TMte gusta la feria del libro. Me encanta. Cualquiera de ellas. Huele a primavera y el aire está cargado de pelusillas blancas que se meten por la nariz y hacen estornudar. Han sacado ya las terrazas y uno puede quedarse a la sombra de las muchachas en flor o de los muchachos, que en este caso es lo mismo.

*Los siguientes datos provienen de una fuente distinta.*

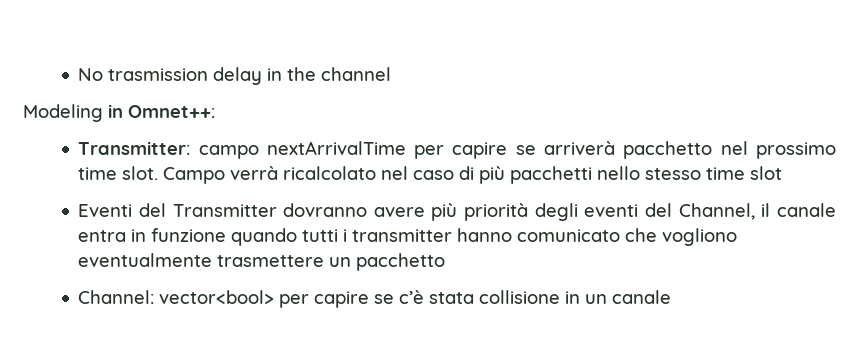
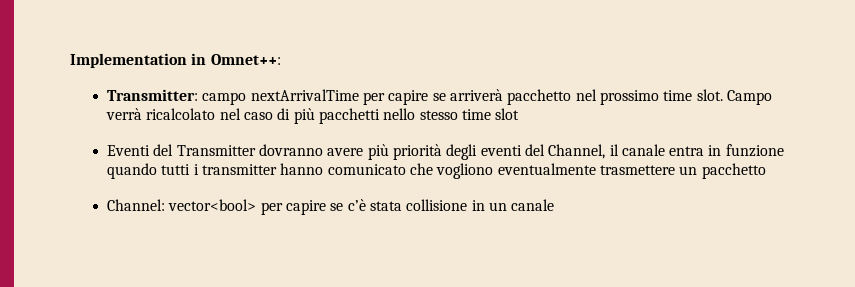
- No trasmission delay in the channel
- Modeling in Omnet++:
+ Implementation in Omnet++:

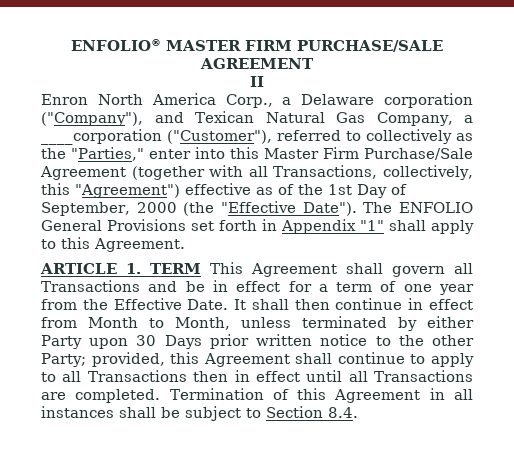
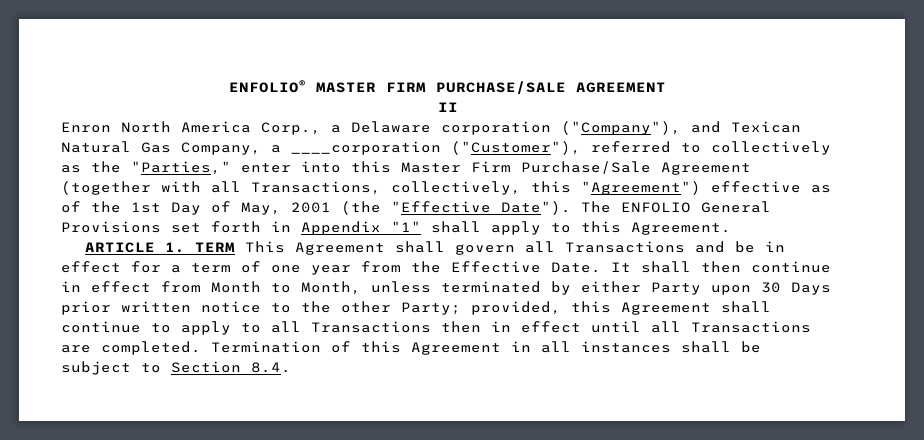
- Enron North America Corp., a Delaware corporation ("Company"), and Texican Natural Gas Company, a ____corporation ("Customer"), referred to collectively as the "Parties," enter into this Master Firm Purchase/Sale Agreement (together with all Transactions, collectively, this "Agreement") effective as of the 1st Day of September, 2000 (the "Effective Date").
+ Enron North America Corp., a Delaware corporation ("Company"), and Texican Natural Gas Company, a ____corporation ("Customer"), referred to collectively as the "Parties," enter into this Master Firm Purchase/Sale Agreement (together with all Transactions, collectively, this "Agreement") effective as of the 1st Day of May, 2001 (the "Effective Date").

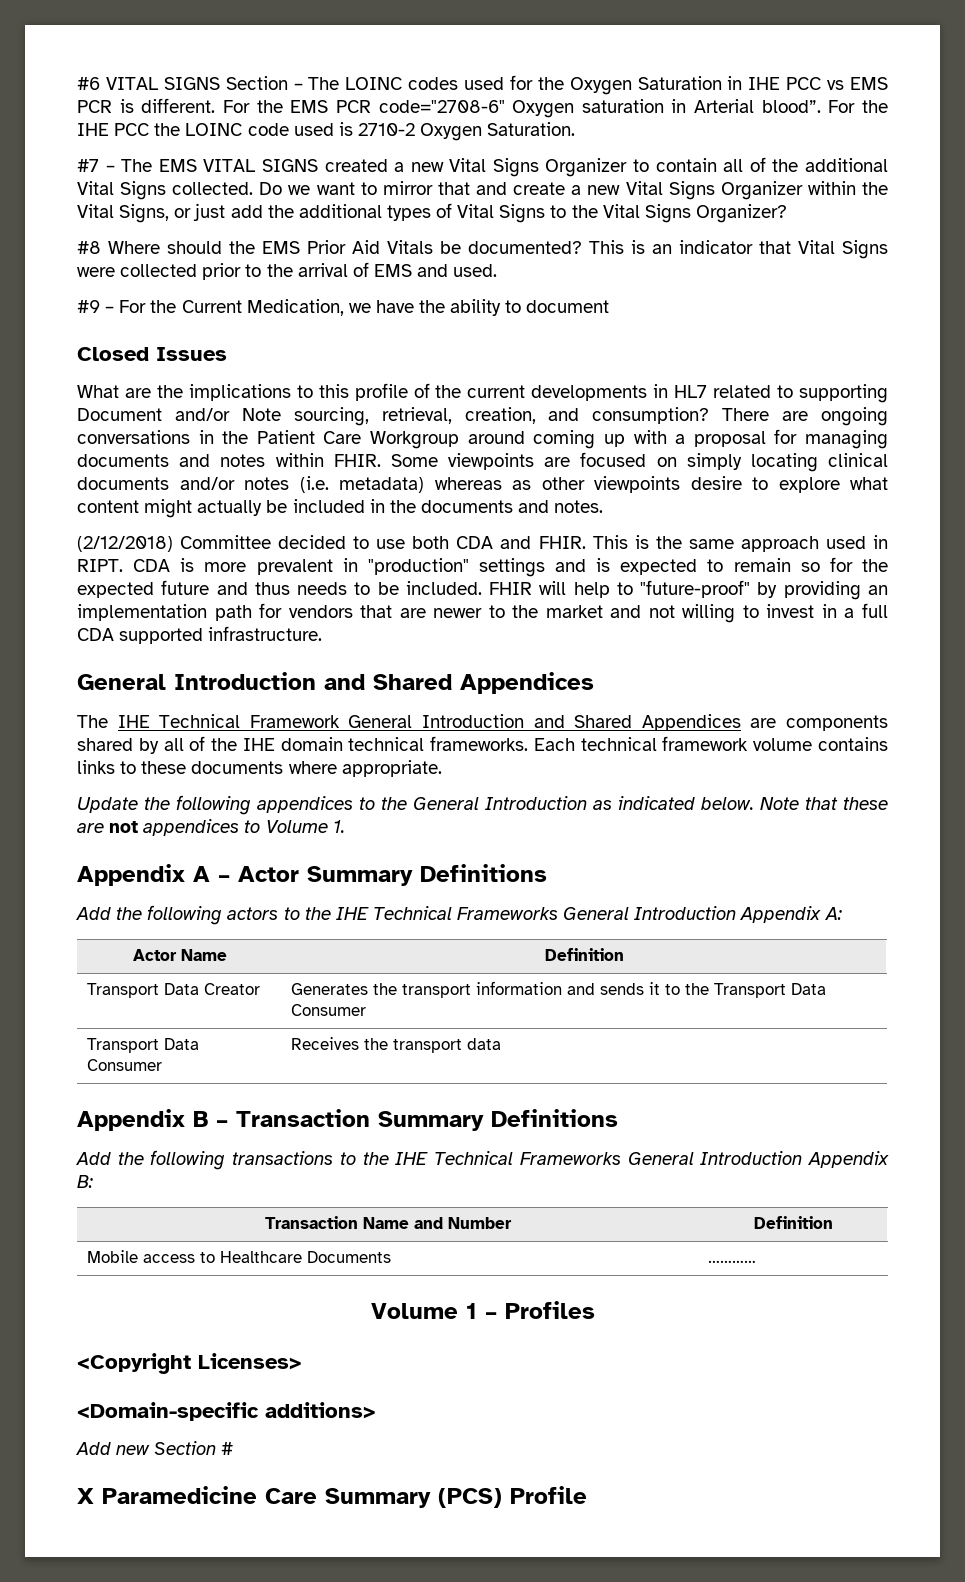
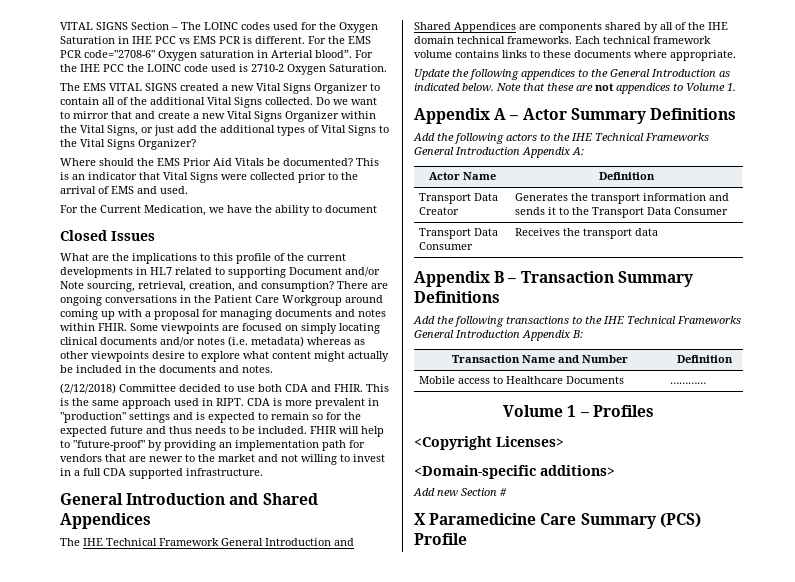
- #6 VITAL SIGNS Section – The LOINC codes used for the Oxygen Saturation in IHE PCC vs EMS PCR is different.
+ VITAL SIGNS Section – The LOINC codes used for the Oxygen Saturation in IHE PCC vs EMS PCR is different.
- #7 – The EMS VITAL SIGNS created a new Vital Signs Organizer to contain all of the additional Vital Signs collected.
+ The EMS VITAL SIGNS created a new Vital Signs Organizer to contain all of the additional Vital Signs collected.
- #8 Where should the EMS Prior Aid Vitals be documented?
+ Where should the EMS Prior Aid Vitals be documented?
- #9 – For the Current Medication, we have the ability to document
+ For the Current Medication, we have the ability to document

Y de pronto, crecen en mitad de los parques los libros, rompiendo una continuidad de columpios y paseos. Y detrás de los libros, los libreros, raza a extinguir, por desgracia, gente que se gana la vida vendiendo lo que otros escriben, dando a conocer a autores noveles, recomendando lecturas. Qué arcaico todo. Qué anacrónico, en la era de lo efímero, de las videoconsolas, de los móviles con cámara para grabar estulticias. Pero qué hermoso. Sacan su mercancía a la calle, la airean. Colocan con mimo los volúmenes, dejan que los hojeemos, saludan amables, comparten con nosotros novedades.

Hay que levantarse ya de la mesa camilla. Ha pasado el invierno y las ciudades se llenan de libros y de libreros. Pásense por la feria, por cualquiera de ellas, hojeen, compren algo, escuchen el rumor suave de las páginas que nos trae el sonido de mares lejanos. Déjense acunar por las letras. Y sonrían a los libreros. Son una raza digna de elogio, que resiste en sus casetas los envites de los bárbaros. Venden objetos que funcionan sin mando, que no graban, que no contienen más que pensamientos. Que incitan a reflexionar. Que nos hacen conocer otros mundos.

No sé por qué las autoridades sanitarias no les obligan a advertir de que las casetas contienen mercancías perjudiciales para la salud. Y tan inflamables. Qué peligro.